Cellulosic ethanol doesn’t stem from the low-hanging-fruit approach of converting sugar-rich crops. Instead, it’s derived from the tough fibers of woody and indigestible plant materials-stuff that typically becomes trash in landfills.

To tackle the task, Ingram’s process takes a tip from cows. Bovines and other ruminants have microbes in their stomachs that break fibrous material down into digestible sugars.

In work that earned him membership within the National Academy of Sciences, Ingram integrated a harmless form of E. coli with characteristics from other bacteria-such as one used for making tequila-to produce a microbe that could reliably convert biomass trash into ethanol-worthy treasure. All in all, the cellulosic ethanol could cost about a nickel a gallon.

In 1991, this technology was singled out to receive the nation’s 5 millionth landmark patent. In total, Ingram now holds 15 U.S. patents, 10 patents in other nations and has 23 more pending worldwide.

Massachusetts-based Verenium Corp. now holds exclusive rights to use and license the technology.
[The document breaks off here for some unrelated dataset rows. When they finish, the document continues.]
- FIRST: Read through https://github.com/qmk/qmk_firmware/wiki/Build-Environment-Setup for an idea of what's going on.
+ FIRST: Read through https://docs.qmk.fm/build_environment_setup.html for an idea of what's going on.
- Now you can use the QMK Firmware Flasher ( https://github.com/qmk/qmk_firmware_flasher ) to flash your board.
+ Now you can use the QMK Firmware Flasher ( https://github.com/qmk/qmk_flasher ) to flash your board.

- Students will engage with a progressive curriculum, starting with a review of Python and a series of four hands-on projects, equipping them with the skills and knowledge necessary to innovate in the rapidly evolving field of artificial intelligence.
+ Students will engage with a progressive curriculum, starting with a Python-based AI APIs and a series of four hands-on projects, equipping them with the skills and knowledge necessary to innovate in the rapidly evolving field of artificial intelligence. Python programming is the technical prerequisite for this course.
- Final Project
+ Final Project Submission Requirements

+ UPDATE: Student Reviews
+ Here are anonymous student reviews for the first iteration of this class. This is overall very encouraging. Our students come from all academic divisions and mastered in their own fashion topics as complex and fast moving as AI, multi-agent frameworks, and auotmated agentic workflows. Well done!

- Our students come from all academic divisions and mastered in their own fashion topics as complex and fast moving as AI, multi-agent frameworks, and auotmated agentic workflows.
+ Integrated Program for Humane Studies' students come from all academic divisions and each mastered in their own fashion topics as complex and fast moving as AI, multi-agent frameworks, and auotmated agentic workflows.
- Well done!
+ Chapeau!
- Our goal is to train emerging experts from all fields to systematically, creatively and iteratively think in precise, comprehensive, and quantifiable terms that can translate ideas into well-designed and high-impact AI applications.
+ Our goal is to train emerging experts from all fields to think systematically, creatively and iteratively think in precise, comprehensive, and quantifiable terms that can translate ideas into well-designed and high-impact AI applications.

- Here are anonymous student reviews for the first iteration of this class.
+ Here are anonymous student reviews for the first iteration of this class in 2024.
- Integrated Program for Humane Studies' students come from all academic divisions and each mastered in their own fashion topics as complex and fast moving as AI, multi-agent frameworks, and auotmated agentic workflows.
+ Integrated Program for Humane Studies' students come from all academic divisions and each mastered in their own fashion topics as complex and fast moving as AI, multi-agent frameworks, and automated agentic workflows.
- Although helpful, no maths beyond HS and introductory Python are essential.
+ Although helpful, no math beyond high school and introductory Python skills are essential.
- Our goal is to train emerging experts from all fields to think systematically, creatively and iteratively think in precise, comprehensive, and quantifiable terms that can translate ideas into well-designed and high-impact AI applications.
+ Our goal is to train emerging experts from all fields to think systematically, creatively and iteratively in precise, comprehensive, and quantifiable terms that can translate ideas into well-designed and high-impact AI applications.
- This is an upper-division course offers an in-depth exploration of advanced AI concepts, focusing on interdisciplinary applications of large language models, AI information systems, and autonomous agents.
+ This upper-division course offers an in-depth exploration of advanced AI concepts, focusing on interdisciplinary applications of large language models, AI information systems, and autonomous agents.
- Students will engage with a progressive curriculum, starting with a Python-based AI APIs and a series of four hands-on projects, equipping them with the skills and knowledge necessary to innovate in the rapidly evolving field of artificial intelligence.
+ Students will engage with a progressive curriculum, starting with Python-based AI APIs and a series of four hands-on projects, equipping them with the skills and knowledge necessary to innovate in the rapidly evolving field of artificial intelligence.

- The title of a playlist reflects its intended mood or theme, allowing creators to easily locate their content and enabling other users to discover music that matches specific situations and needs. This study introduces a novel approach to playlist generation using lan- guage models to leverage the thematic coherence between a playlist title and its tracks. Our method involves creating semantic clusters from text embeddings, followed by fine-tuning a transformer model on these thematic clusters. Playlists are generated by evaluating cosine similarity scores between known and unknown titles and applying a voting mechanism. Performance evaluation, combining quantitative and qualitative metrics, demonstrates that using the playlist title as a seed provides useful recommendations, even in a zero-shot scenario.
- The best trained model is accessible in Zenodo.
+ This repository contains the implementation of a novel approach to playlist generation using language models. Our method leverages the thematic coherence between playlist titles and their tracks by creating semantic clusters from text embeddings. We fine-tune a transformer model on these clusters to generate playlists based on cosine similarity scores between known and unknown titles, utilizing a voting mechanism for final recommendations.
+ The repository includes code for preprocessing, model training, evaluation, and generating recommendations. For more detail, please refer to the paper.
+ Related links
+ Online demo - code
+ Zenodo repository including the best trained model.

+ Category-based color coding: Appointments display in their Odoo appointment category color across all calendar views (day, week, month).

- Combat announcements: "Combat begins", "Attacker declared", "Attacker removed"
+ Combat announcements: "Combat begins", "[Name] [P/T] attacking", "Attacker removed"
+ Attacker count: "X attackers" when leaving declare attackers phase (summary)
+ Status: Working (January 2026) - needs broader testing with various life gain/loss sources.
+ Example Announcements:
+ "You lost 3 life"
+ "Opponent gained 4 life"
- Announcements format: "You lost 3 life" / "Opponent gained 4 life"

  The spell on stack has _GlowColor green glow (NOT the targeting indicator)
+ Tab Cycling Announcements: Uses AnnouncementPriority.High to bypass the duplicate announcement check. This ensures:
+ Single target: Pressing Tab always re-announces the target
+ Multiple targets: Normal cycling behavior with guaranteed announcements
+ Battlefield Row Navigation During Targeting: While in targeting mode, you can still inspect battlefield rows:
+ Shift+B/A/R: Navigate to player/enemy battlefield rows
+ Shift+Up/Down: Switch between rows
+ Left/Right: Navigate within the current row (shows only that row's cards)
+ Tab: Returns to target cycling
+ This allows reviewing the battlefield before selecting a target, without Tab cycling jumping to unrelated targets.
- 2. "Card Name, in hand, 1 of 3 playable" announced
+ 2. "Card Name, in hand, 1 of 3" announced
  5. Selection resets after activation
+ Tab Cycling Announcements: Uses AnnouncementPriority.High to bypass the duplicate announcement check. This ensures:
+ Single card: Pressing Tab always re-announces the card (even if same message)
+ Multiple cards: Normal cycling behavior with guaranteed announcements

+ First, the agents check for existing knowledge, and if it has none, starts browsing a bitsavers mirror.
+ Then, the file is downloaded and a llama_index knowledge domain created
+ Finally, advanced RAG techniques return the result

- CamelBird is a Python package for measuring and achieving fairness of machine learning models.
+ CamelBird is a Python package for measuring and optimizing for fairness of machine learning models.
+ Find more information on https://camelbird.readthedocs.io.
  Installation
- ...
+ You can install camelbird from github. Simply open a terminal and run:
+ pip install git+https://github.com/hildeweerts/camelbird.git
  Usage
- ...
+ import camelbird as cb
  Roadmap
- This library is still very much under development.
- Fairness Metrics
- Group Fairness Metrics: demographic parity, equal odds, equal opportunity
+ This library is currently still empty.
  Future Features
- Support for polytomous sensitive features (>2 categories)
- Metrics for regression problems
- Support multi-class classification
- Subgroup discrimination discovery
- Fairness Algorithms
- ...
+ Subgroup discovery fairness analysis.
The company is building a 1.4 million gallon-per-year demonstration plant in Jennings, La.

With a $20 million recently awarded by the Florida legislature, UF is laying plans for its own in-state demonstration plant.

In late July 2007, Verenium presented its first royalty check to the University of Florida from the proceeds of a 1.3 million liter-per-year cellulosic ethanol plant in Osaka, Japan.

“This is all still just the beginning, and I’m lucky enough to see it,” Ingram said. According to one Department of Energy estimate, by 2030 cellulosic ethanol technology such as Ingram’s could supply the nation with more than 90 billion gallons of fuel ethanol-roughly a third of its projected gasoline demand.